Board members owe their primary responsibility to the company. They must put their duty to the company ahead of their own interests and those of any other organisation (including their employer). Even if they are appointed as staff representatives, once they sit down at the board member they must put the benefit of the company ahead of the staff interests. In such a case, they are there to ensure that the board is informed as to the employee’s view. It is not to bring discord into the board room. (To make this clear, if the staff or some particular interest is to have a specific place on the board it is much better to describe the person as the ‘nominee’ rather than the ‘representative’.)

If a director has a conflict of interest on a particular issue, that conflict must be disclosed. The chair will ensure that the declaration is noted in the minutes and will determine whether it is appropriate that the director be allowed to speak, to vote, or even to remain in the room. It may sometimes be appropriate to allow the conflicted person to express a view but it is rarely appropriate to permit them to vote on an issue upon which they are conflicted. Usually, the safest course is to have them leave the room.

Management Checklist


 (Issued by and available from the Australia Council. The Checklist is reproduced here with kind permission.)
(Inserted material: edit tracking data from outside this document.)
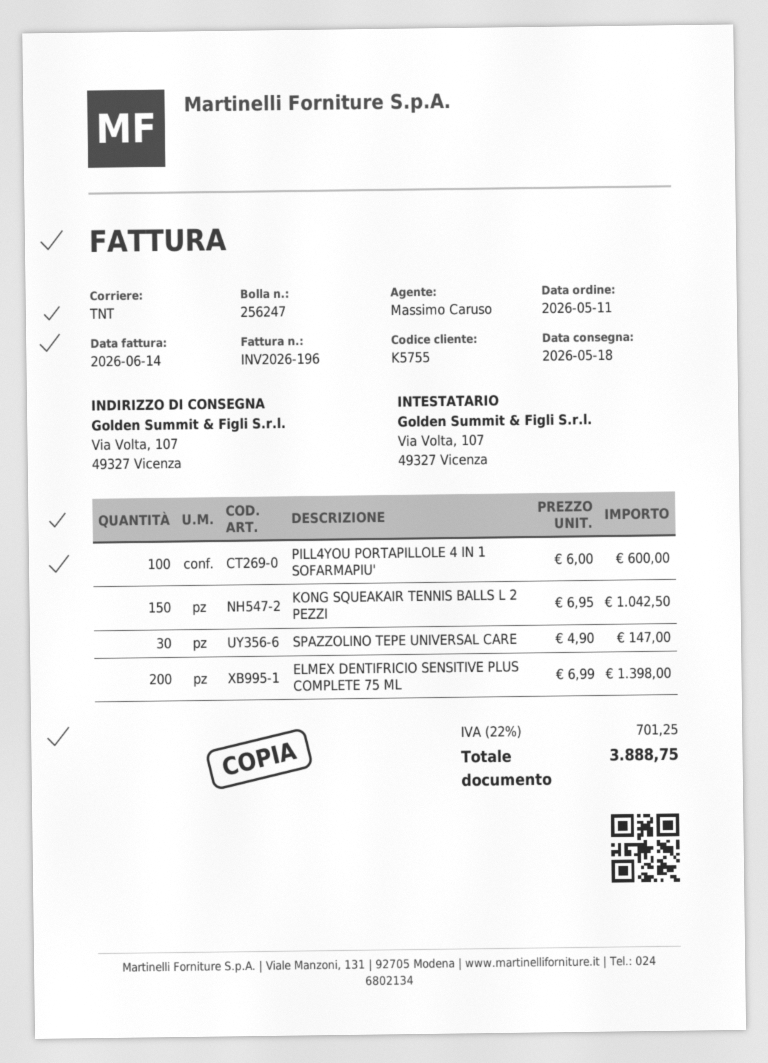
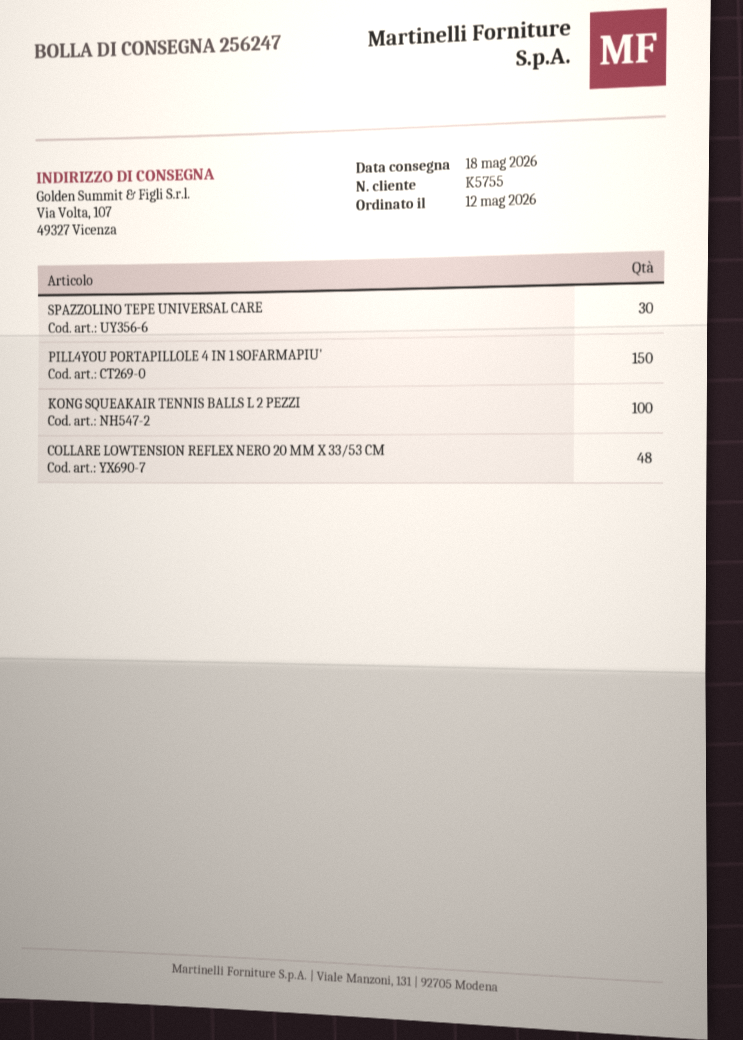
order date: 2026-05-11 -> 2026-05-12
PILL4YOU PORTAPILLOLE 4 IN 1 SOFARMAPIU': 100 -> 150
KONG SQUEAKAIR TENNIS BALLS L 2 PEZZI: 150 -> 100
ELMEX DENTIFRICIO SENSITIVE PLUS COMPLETE 75 ML: 200 -> none
COLLARE LOWTENSION REFLEX NERO 20 MM X 33/53 CM: none -> 48

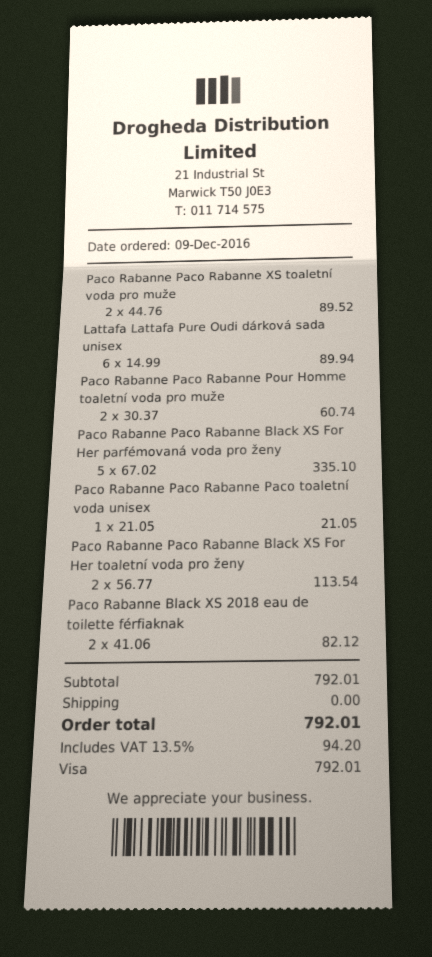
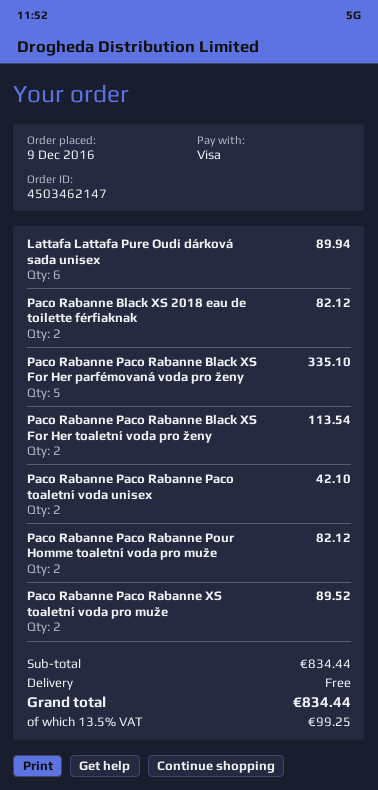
Paco Rabanne Paco Rabanne Pour Homme toaletní voda pro muže: 2 for 60.74 -> 2 for 82.12
Paco Rabanne Paco Rabanne Paco toaletní voda unisex: 1 for 21.05 -> 2 for 42.10
subtotal: 792.01 -> 834.44
tax: 13.5% = 94.20 -> 13.5% = 99.25
total: 792.01 -> 834.44

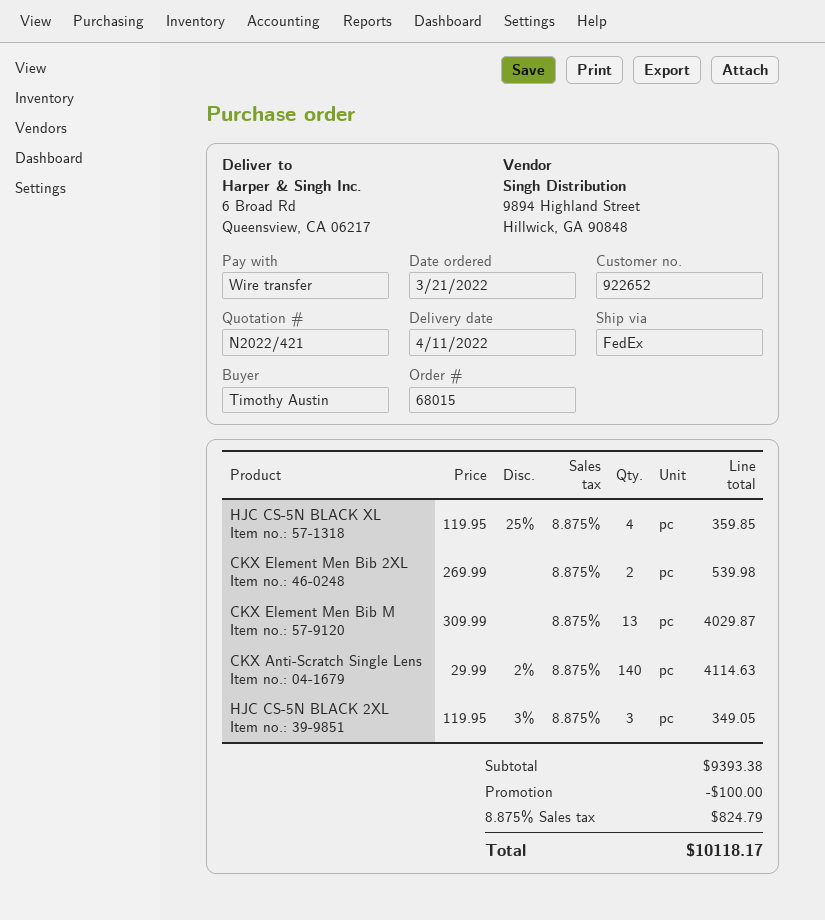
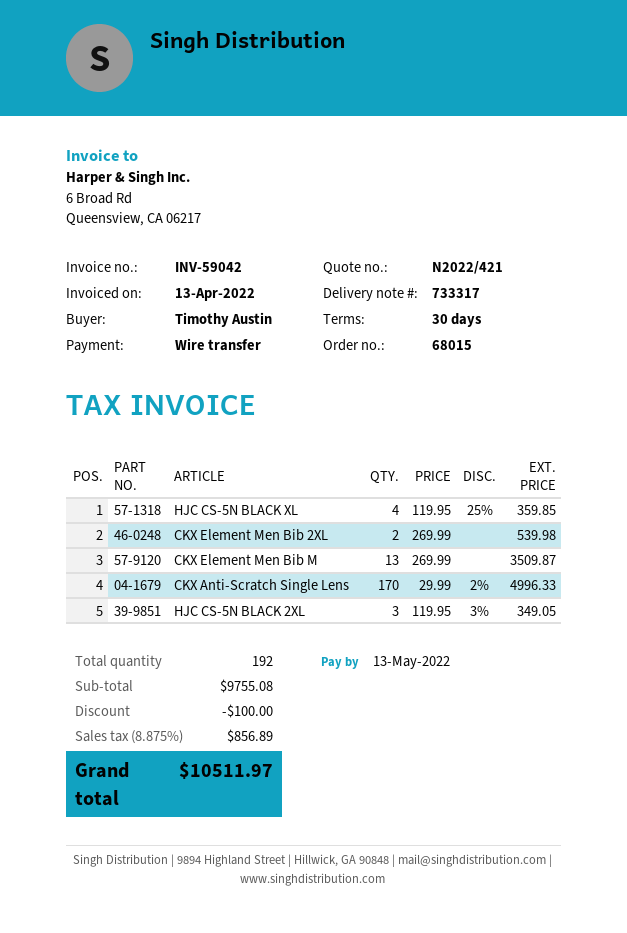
CKX Element Men Bib M: 13 x 309.99 = 4029.87 -> 13 x 269.99 = 3509.87
CKX Anti-Scratch Single Lens: 140 x 29.99 - 2% = 4114.63 -> 170 x 29.99 - 2% = 4996.33
subtotal: 9393.38 -> 9755.08
tax: 8.875% = 824.79 -> 8.875% = 856.89
total: 10118.17 -> 10511.97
1.1        Do the board and senior management review and set company objectives once a year?

1.2        Are these objectives adequately documented to ensure that staff and other people with an interest in the company can find out what they are?

1.3        Does the board ensure that the company measures its performance against these objectives?

1.4        What steps are taken to ensure that adequate long-term planning is carried out?

1.5        Are the results of all performance reviews adequately documented and included in the company’s annual report?

1.6        Are these results communicated to all funding bodies?

1.7        Does the board actively promote excellence in reporting by entering its annual report in yearly competitions – for example, that run by the Australian Institute of Management?


2.1       Have all board members and all managers received a copy of the booklet The Corporations Law and the Arts published by the Australia Council?

2.2       Has the board identified which managers should be classified as “officers” under the Corporations Law?

2.3       Has the company’s chairperson made sure that all board members and all managers participating in the administration of the company’s affairs are aware of their responsibilities under the Corporations Law and accept them?

2.4       Have duty statements been issued to individual members and to senior staff?

2.5       Has the board considered the adoption of specific skills criteria for board membership?

2.6       Have all members of the board and all senior managers read the company’s Memorandum and Articles of Association?

2.7       Does the board invite relevant managers to attend board meetings for items dealing with their area of responsibility?

2.8       Does the board maintain records of attendance by board meetings for items dealing with their area of responsibility?

2.9       Does the board actively encourage open membership of the company?


3.1       Has the board reviewed, within the last twelve months, the company’s structure, especially the duties and responsibilities of all senior staff?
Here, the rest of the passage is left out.